The answer is to be the lines below that lie between the line holding "-> <div> <span></span>" and the line holding "none -> <div>Add", inclusive, transcribed exactly and free of pictures.

> _TASK INPUTS_
--- START ---

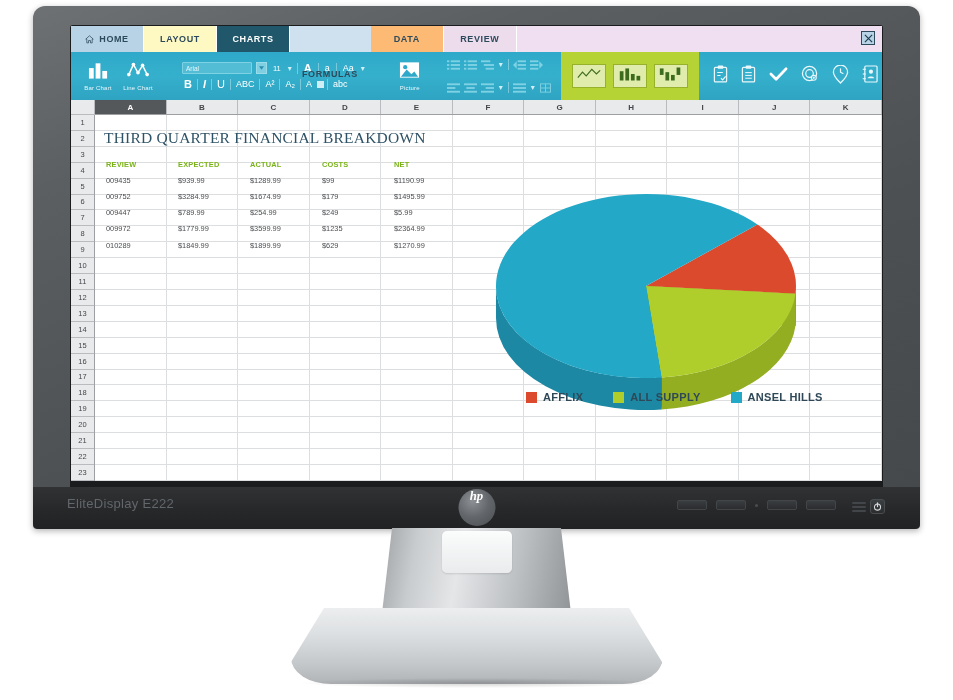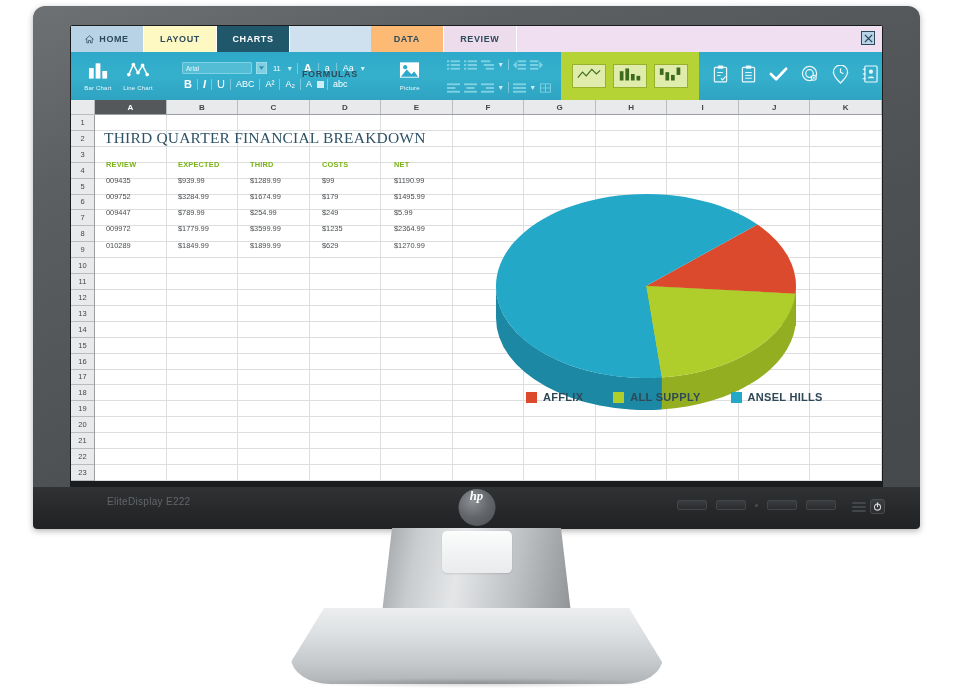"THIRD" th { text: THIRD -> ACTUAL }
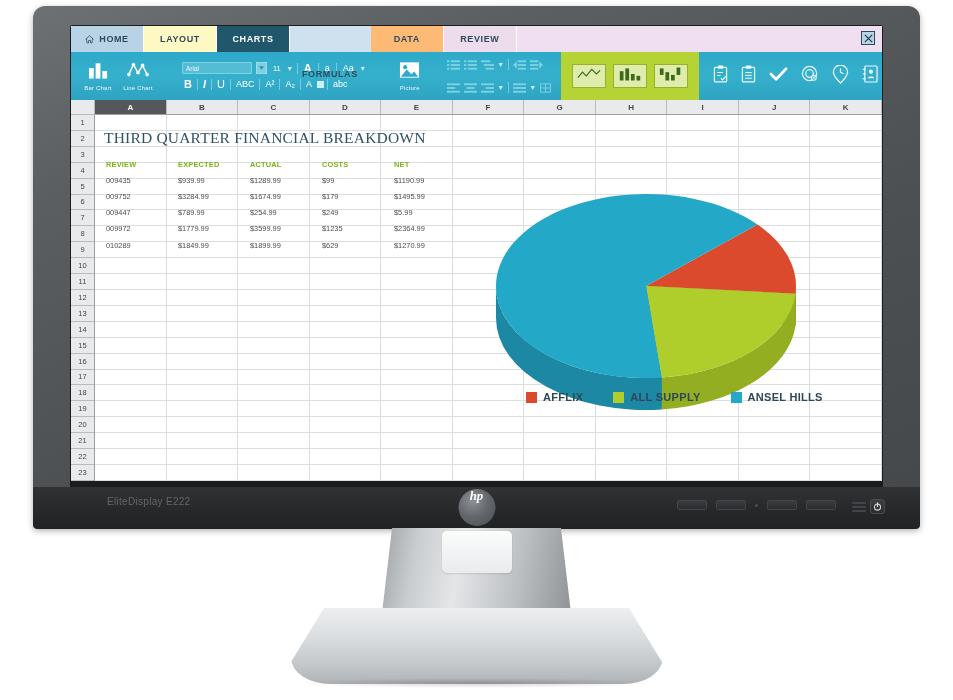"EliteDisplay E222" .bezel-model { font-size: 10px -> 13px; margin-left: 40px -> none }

--- END ---
--- START ---

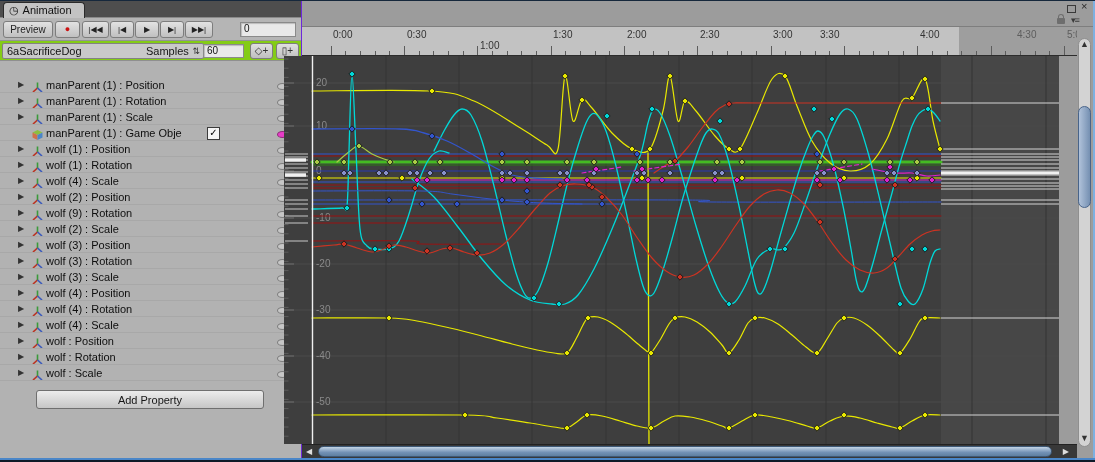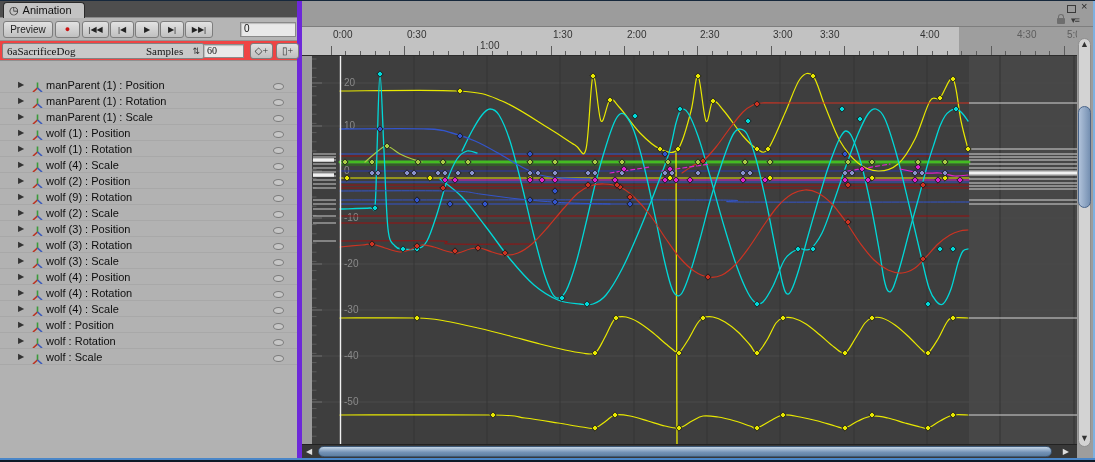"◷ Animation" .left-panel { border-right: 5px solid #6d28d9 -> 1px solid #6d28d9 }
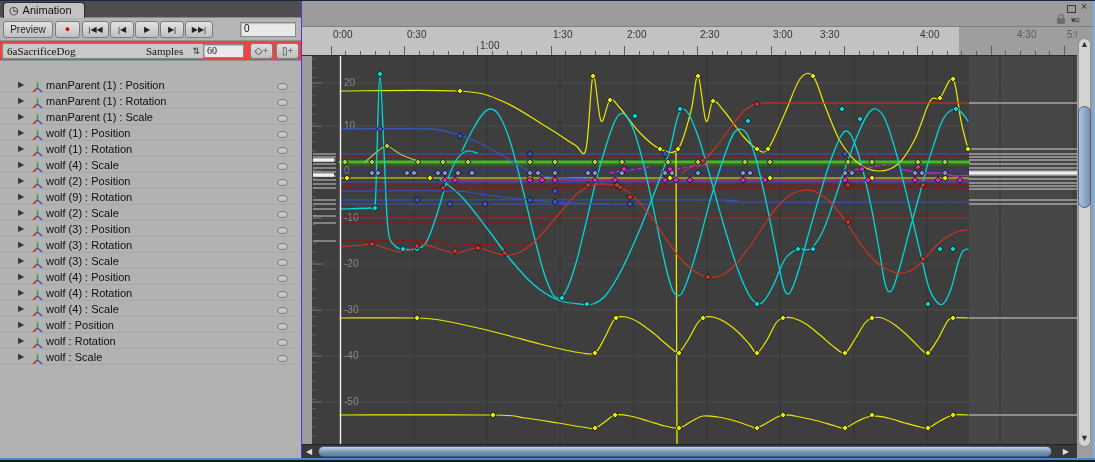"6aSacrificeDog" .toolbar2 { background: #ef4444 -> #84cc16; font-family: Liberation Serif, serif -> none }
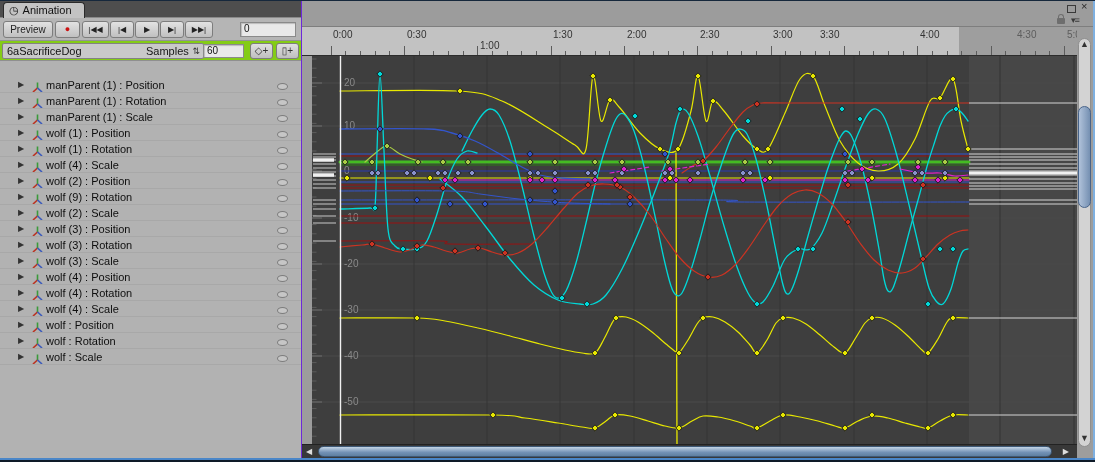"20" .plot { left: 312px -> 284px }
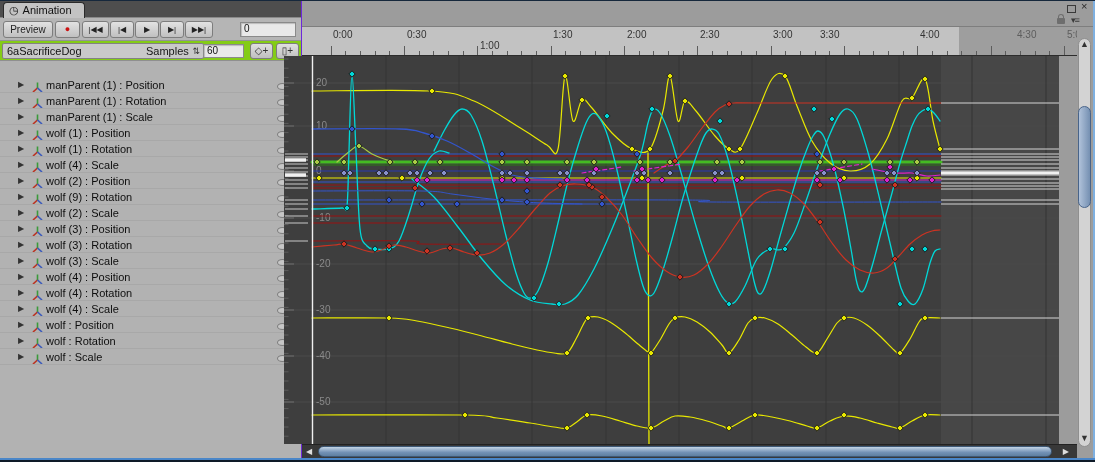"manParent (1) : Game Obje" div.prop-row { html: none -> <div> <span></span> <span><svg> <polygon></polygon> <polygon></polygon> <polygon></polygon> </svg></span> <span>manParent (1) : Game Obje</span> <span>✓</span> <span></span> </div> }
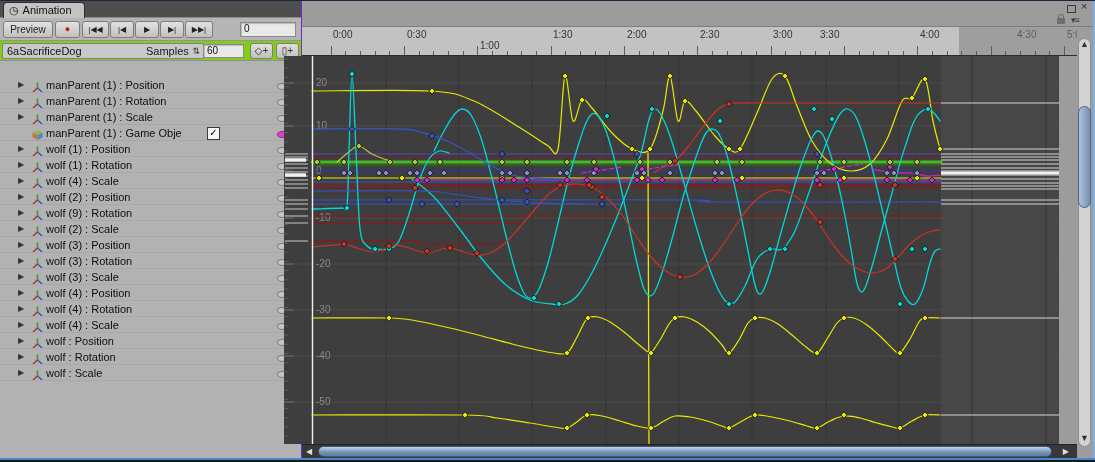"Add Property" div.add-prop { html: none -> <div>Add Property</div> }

--- END ---
--- START ---

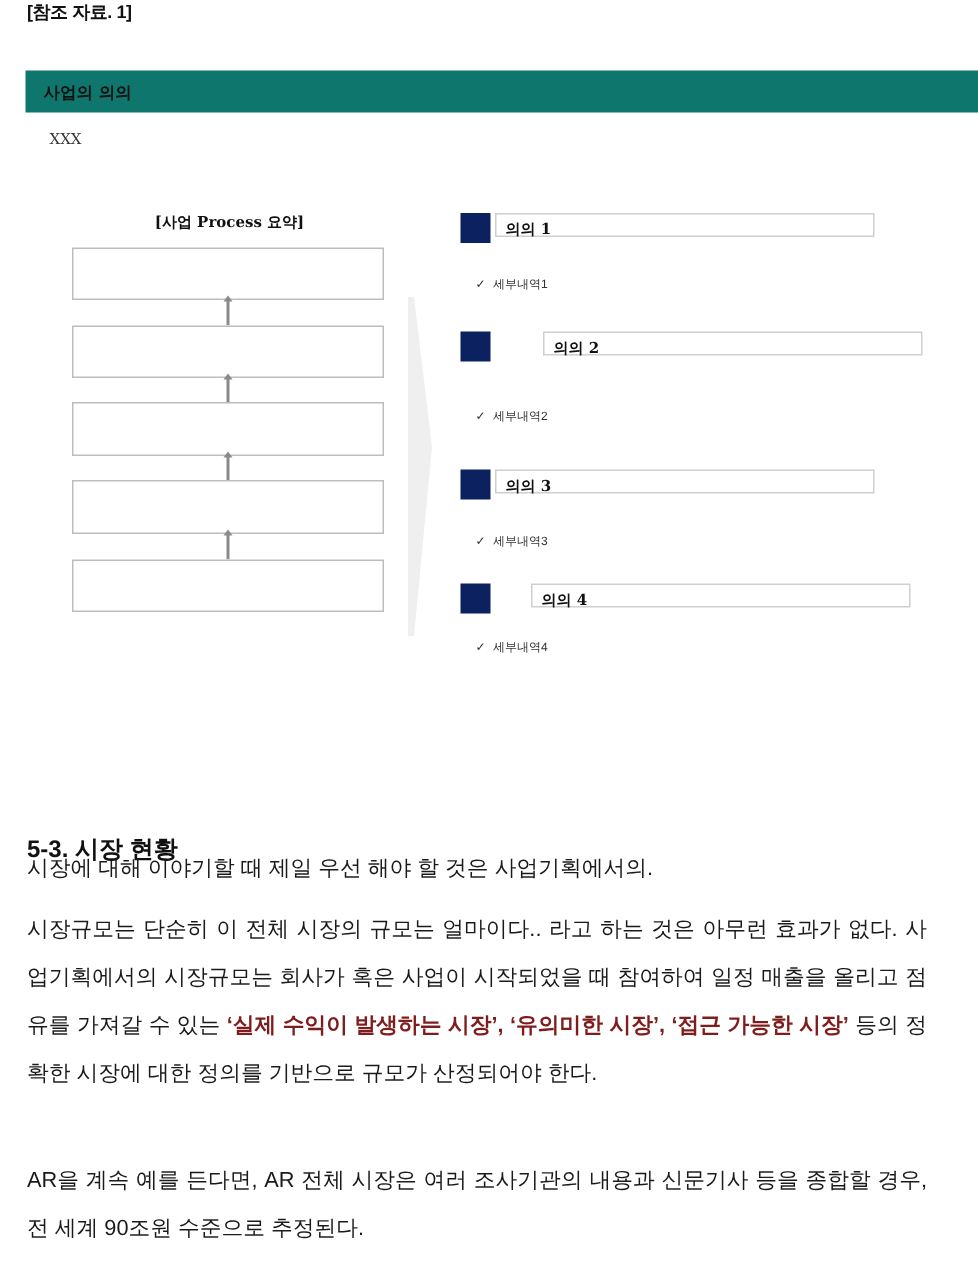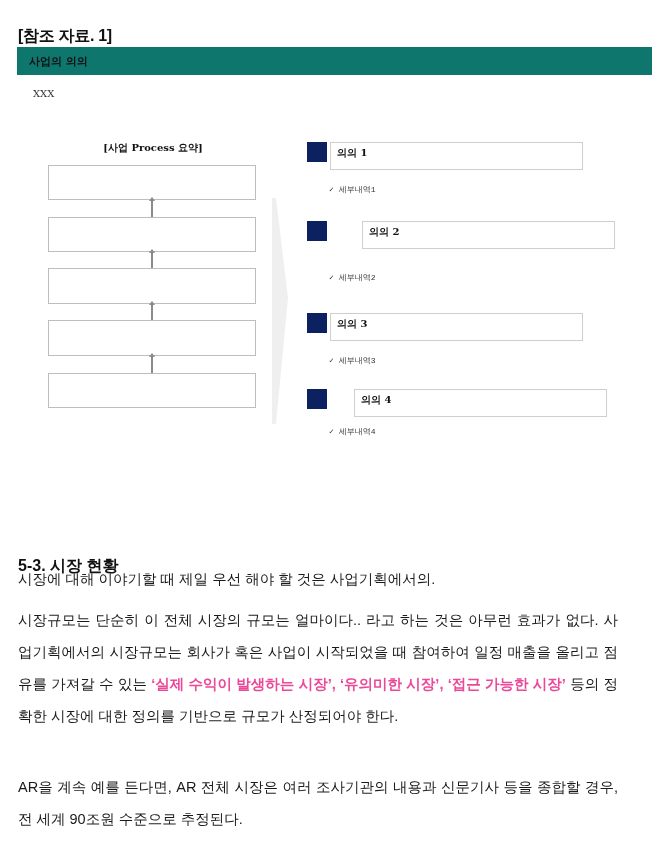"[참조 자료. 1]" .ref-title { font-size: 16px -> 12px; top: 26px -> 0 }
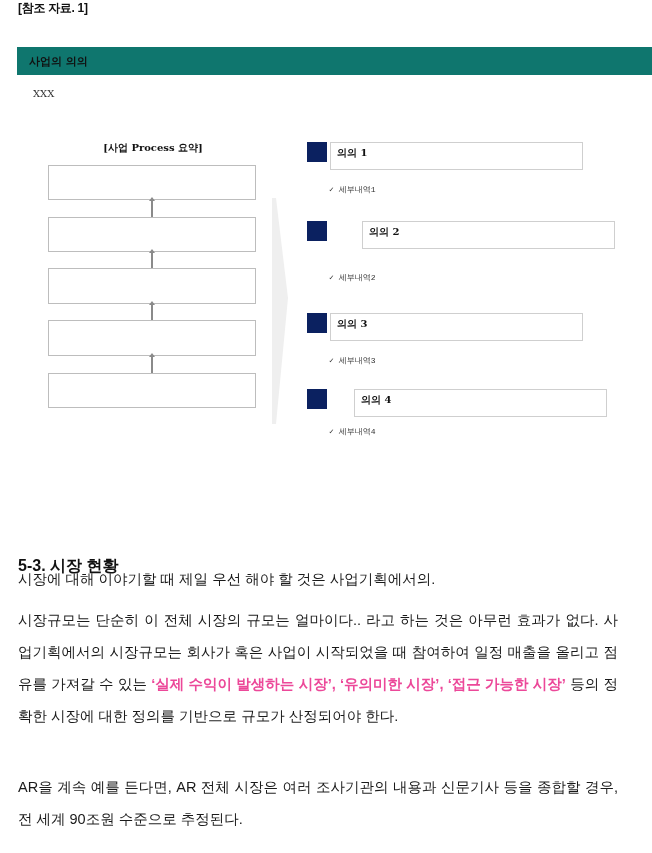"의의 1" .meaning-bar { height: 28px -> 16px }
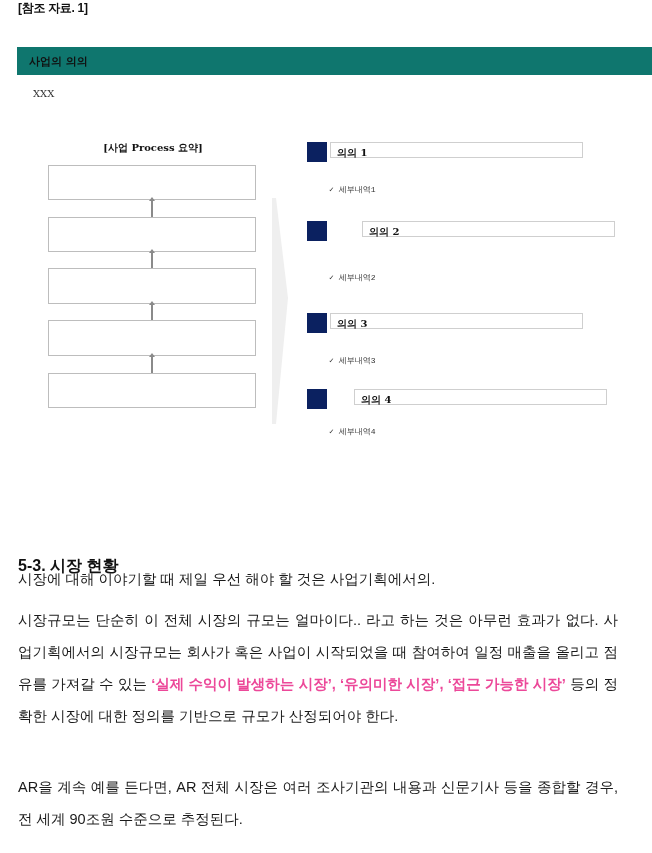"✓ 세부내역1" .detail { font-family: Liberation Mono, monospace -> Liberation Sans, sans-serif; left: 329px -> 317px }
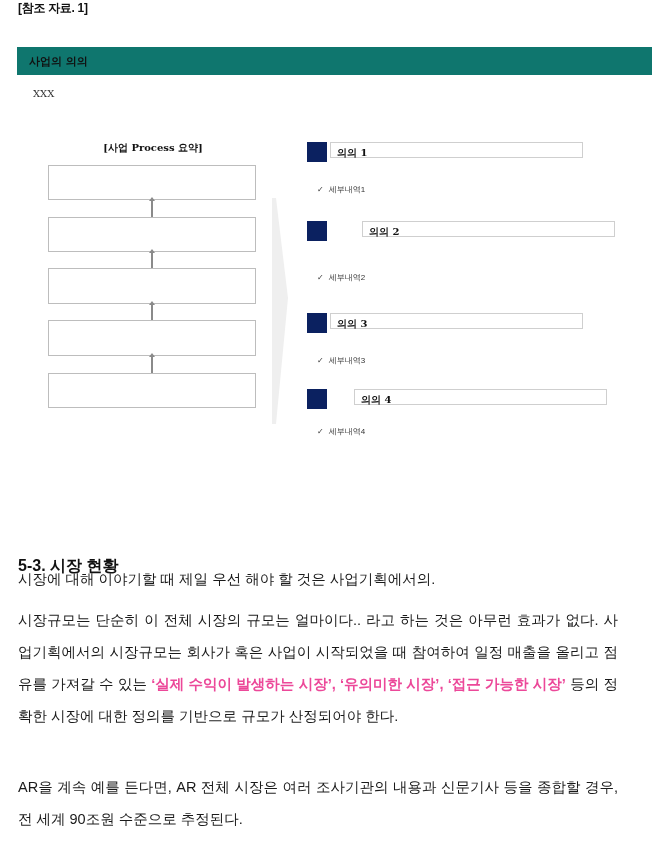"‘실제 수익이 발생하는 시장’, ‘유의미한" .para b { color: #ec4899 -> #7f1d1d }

--- END ---

> _SOLVED EXERCISE_
"manParent (1) : Game Obje" div.prop-row { html: none -> <div> <span></span> <span><svg> <polygon></polygon> <polygon></polygon> <polygon></polygon> </svg></span> <span>manParent (1) : Game Obje</span> <span>✓</span> <span></span> </div> }
"Add Property" div.add-prop { html: none -> <div>Add Property</div> }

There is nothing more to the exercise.